A inteligência artificial avança em ritmo acelerado, integrando-se a sistemas empresariais, decisões automatizadas e até mesmo a rotinas jurídicas. Mas junto com a inovação, surgem novos desafios legais: e se um sistema de IA causar um dano? Quem deve ser responsabilizado?
Essa pergunta, que parece simples, exige uma análise profunda. O desenvolvedor, a empresa que utiliza o sistema ou o usuário final?
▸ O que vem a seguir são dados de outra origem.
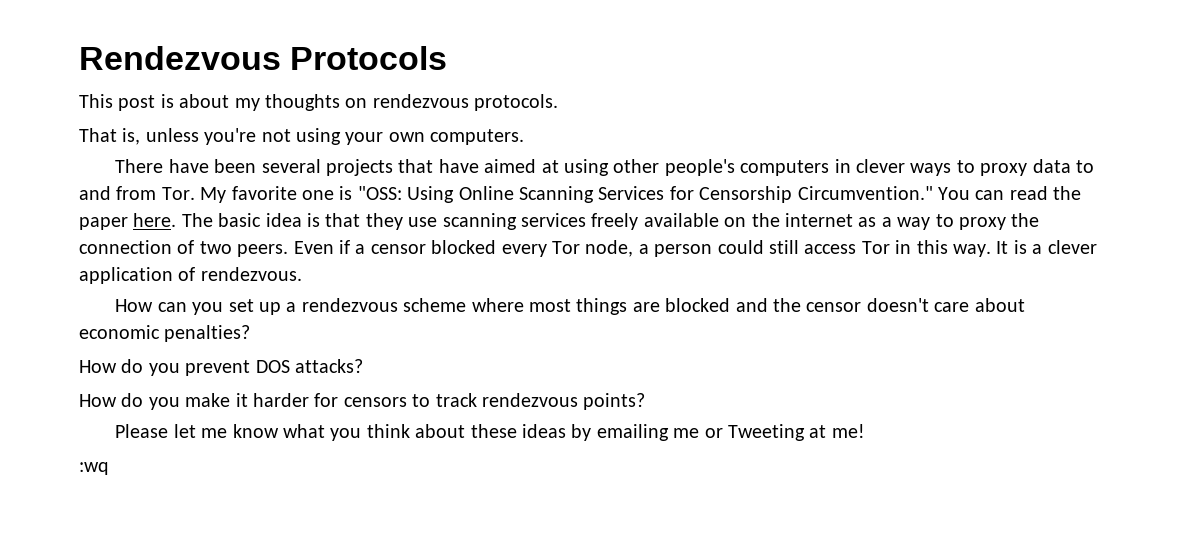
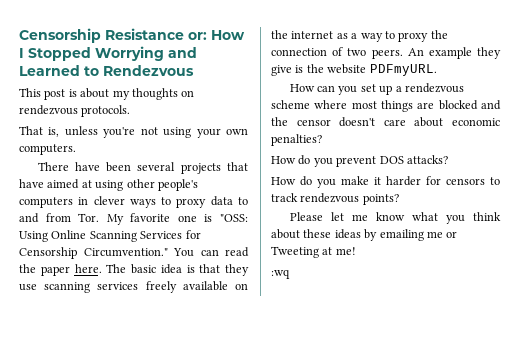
- Rendezvous Protocols
+ Censorship Resistance or: How I Stopped Worrying and Learned to Rendezvous
- Even if a censor blocked every Tor node, a person could still access Tor in this way. It is a clever application of rendezvous.
+ An example they give is the website PDFmyURL.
A resposta depende de diversos fatores, inclusive da forma como a IA foi programada, treinada, supervisionada e aplicada.
O Direito ainda caminha para compreender os contornos da responsabilidade civil nesse novo cenário. Casos envolvendo algoritmos que discriminam, softwares que geram prejuízos comerciais ou decisões automatizadas que violam direitos mostram que a inovação precisa estar acompanhada de cautela jurídica e governança responsável.
A aplicação de tecnologias inteligentes não elimina o dever de diligência. Pelo contrário: exige que empresas adotem políticas de compliance digital, revisem contratos com fornecedores de tecnologia, avaliem os riscos operacionais e estejam prontas para responder a questionamentos legais.
Inovar é necessário. Mas inovar com segurança jurídica é estratégico.